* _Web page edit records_
═══

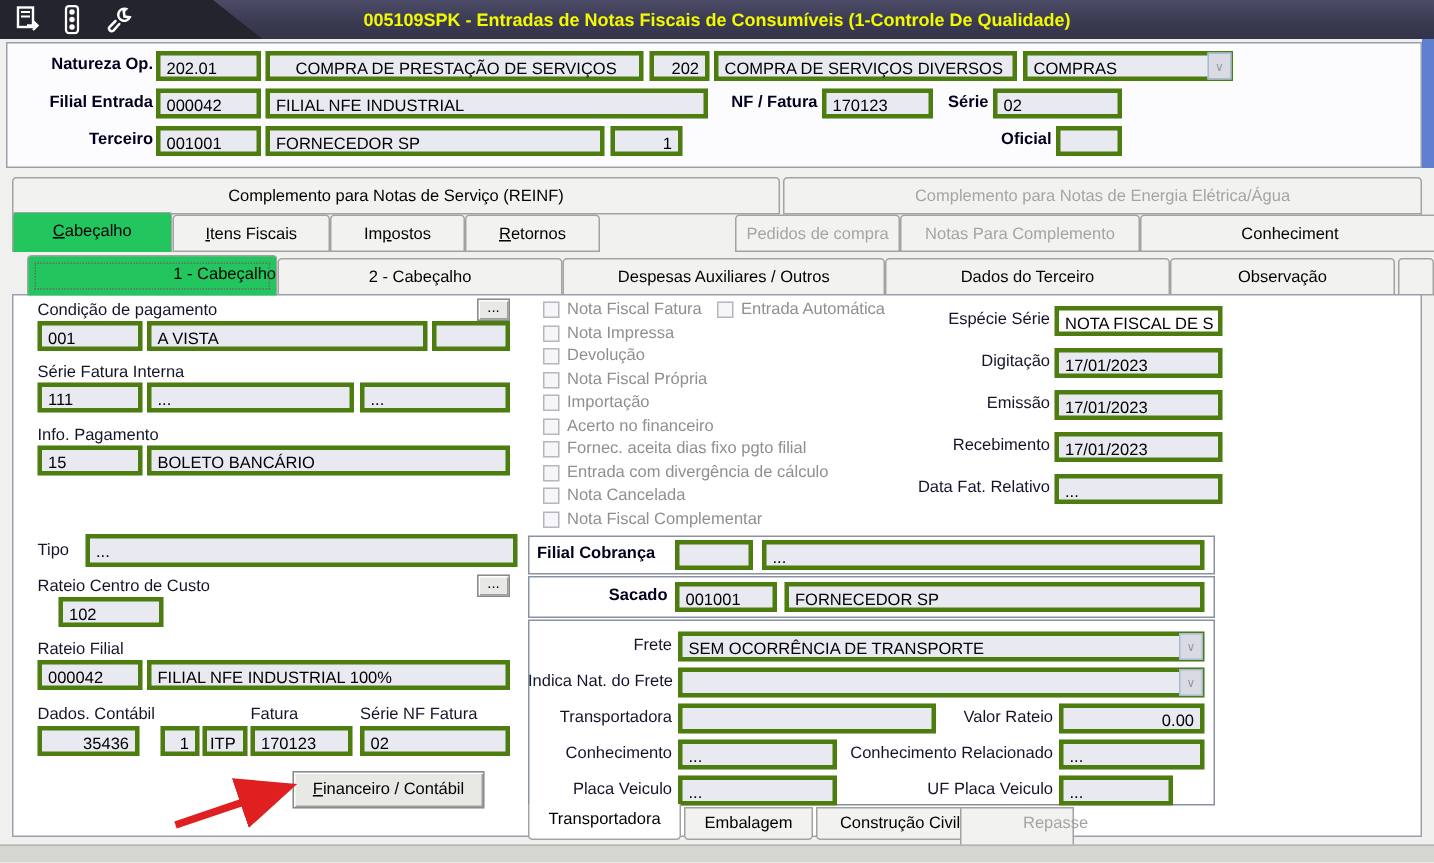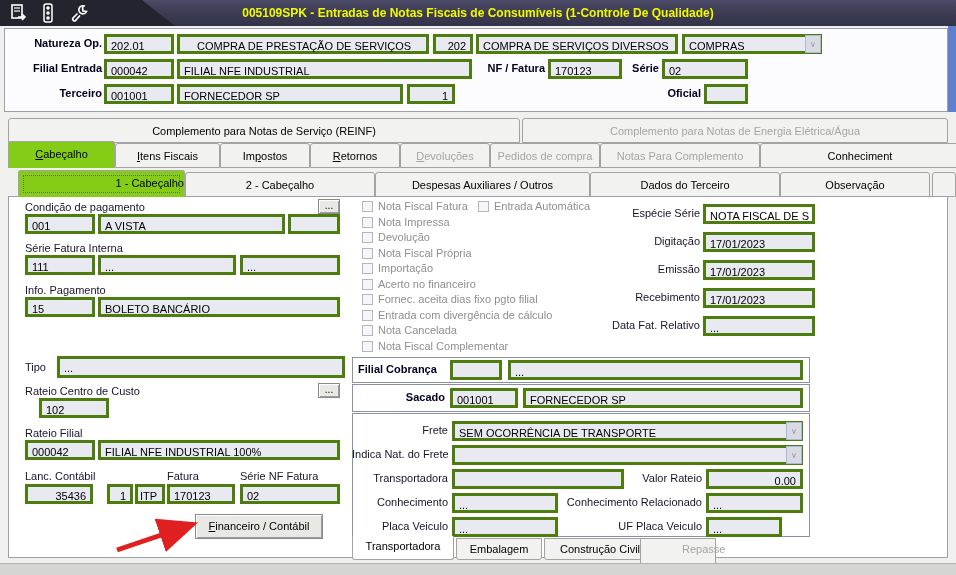"Cabeçalho" .tab.act { background: #84cc16 -> #22c55e }
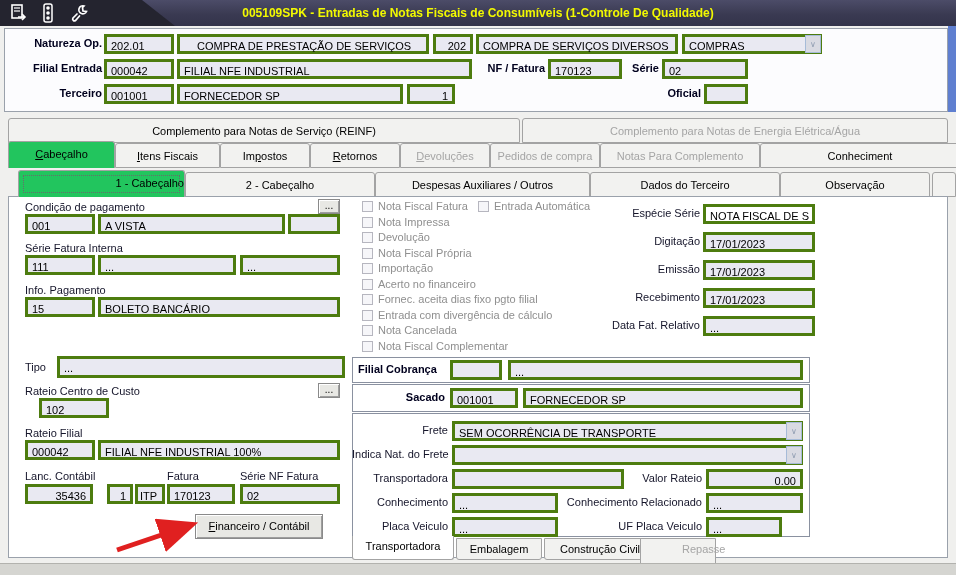"Devoluções" div.tab { html: <div> <span></span><span>D</span><span>evoluções</span> </div> -> none }
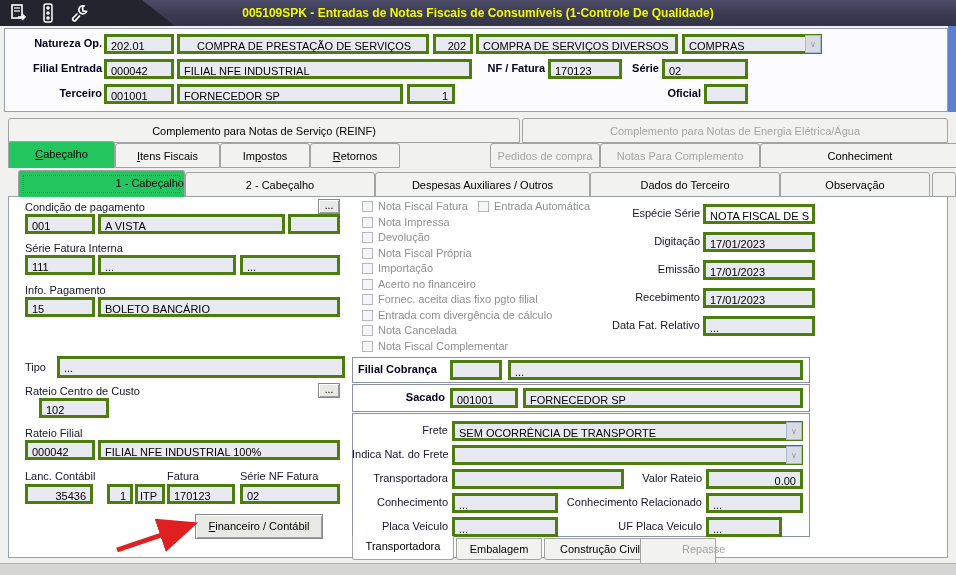"Lanc. Contábil" div.lbl { text: Lanc -> Dados }
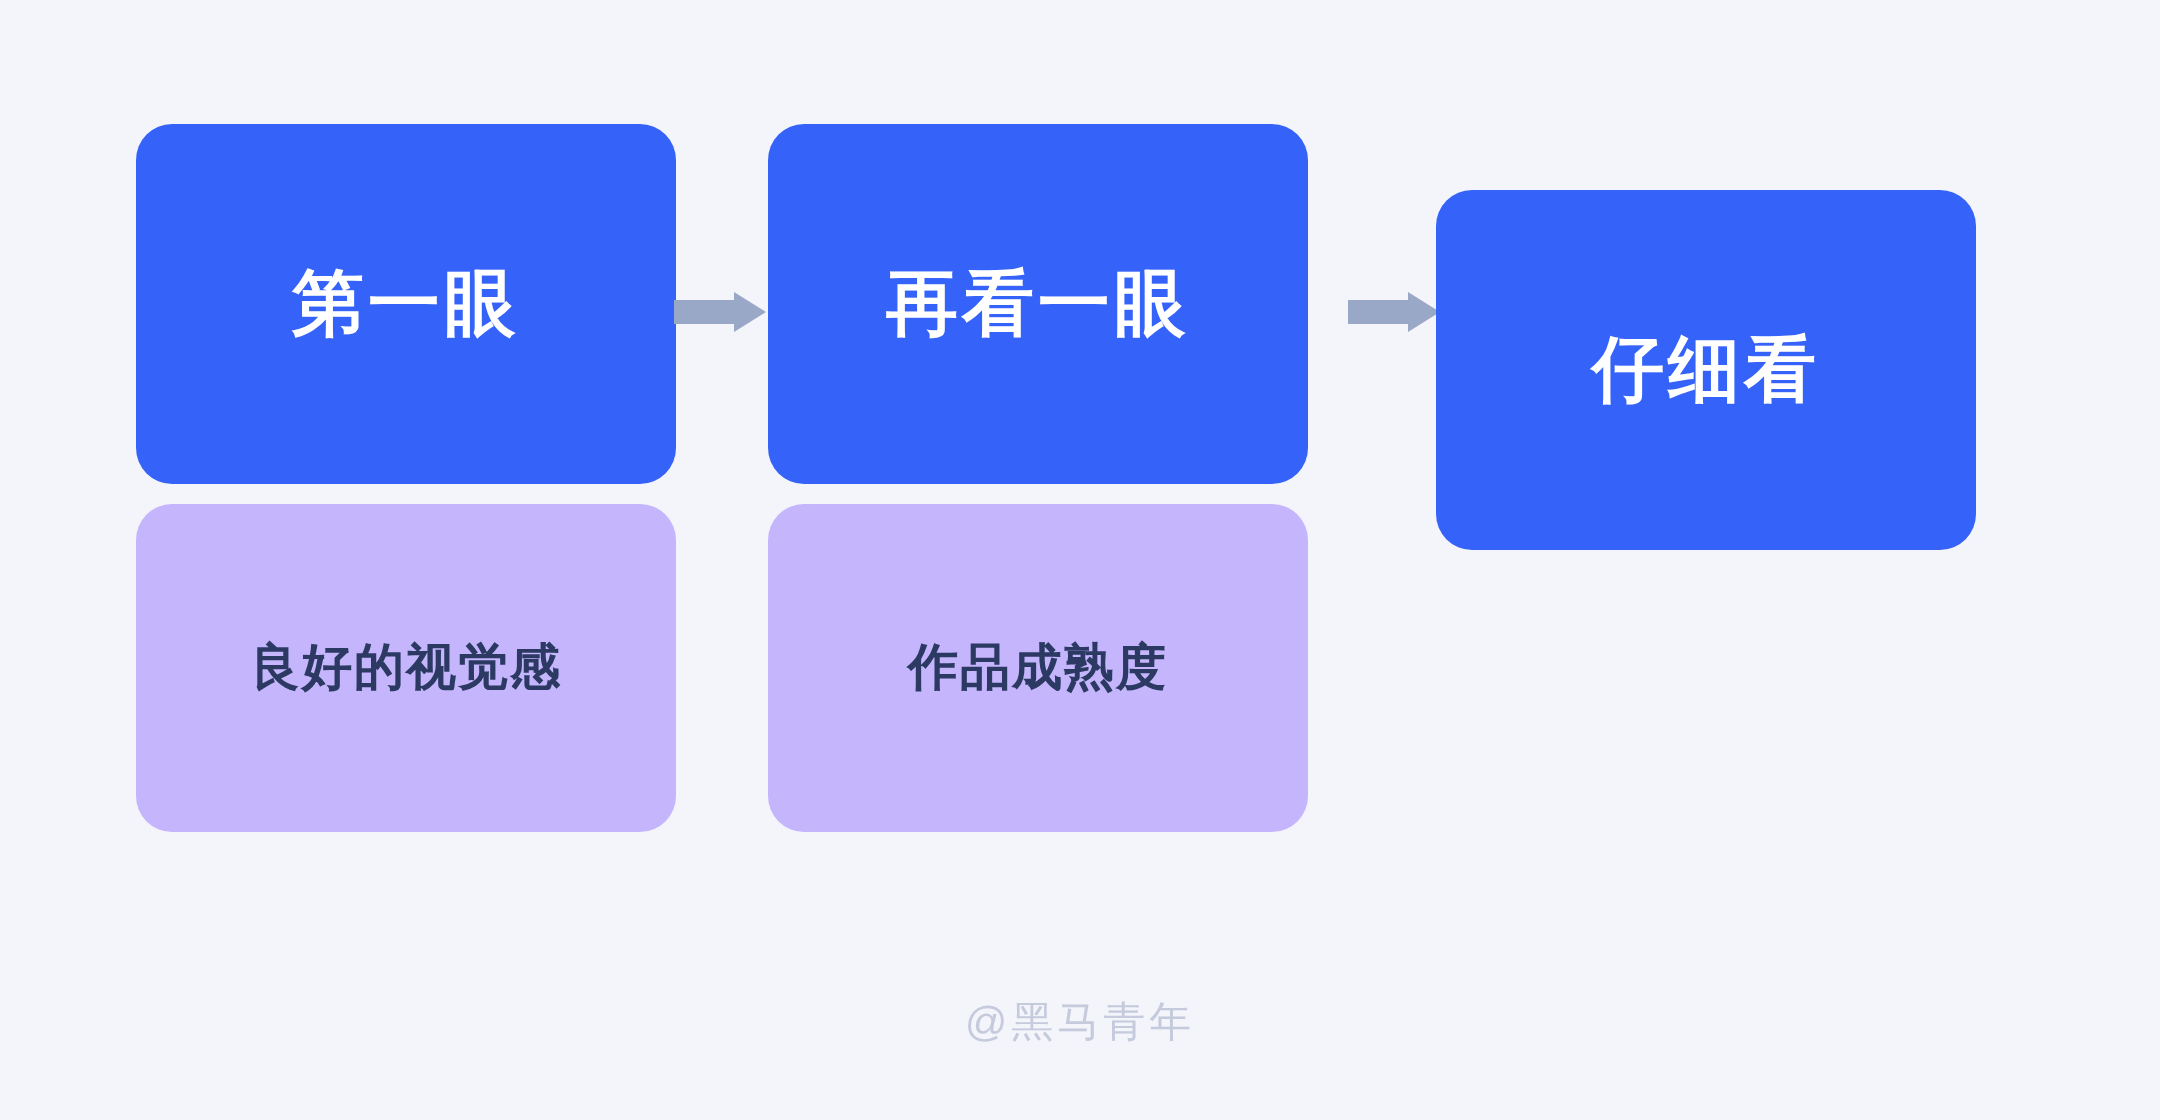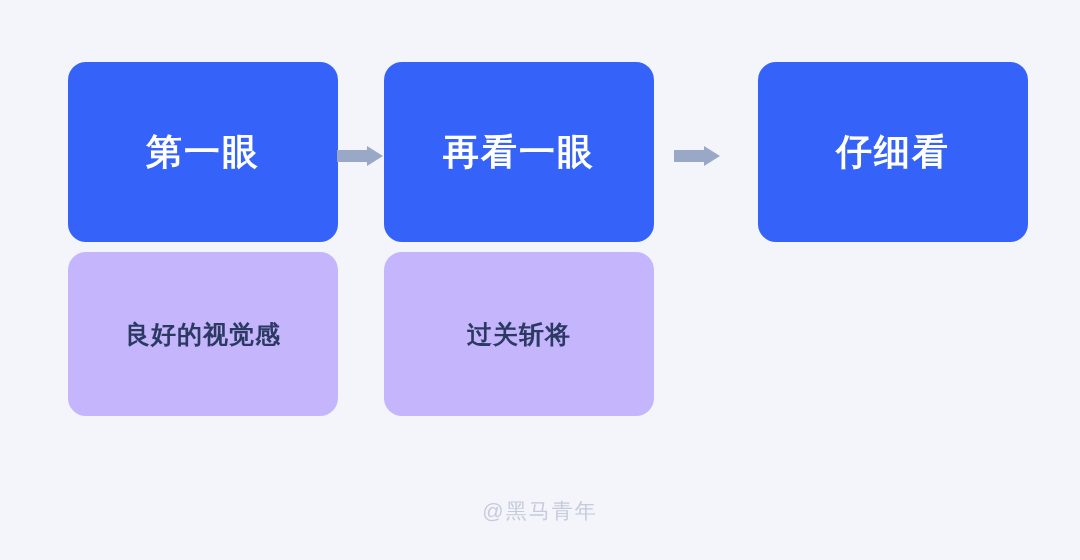"仔细看" .col-3 { left: 758px -> 718px; margin-top: none -> 33px }
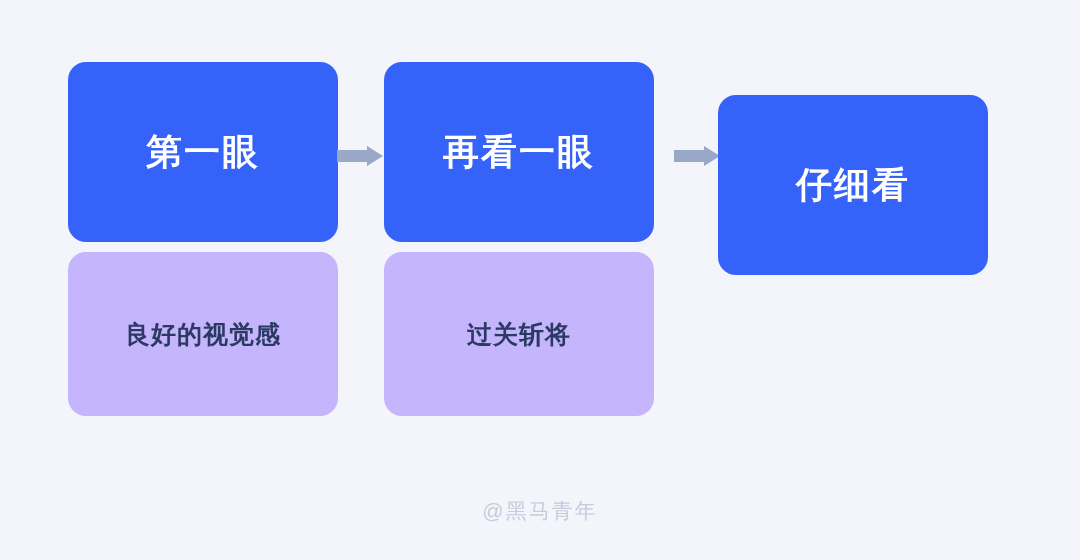"过关斩将" span.body-line { text: 过关斩将 -> 作品成熟度 }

═══

* _Problem to work on_
Each line from the one containing "text: Lanc ->" through the last line above should be retyped exactly, and no other line. Any picture is to be left out.

* _Solution for this task_
"Lanc. Contábil" div.lbl { text: Lanc -> Dados }
"仔细看" .col-3 { left: 758px -> 718px; margin-top: none -> 33px }
"过关斩将" span.body-line { text: 过关斩将 -> 作品成熟度 }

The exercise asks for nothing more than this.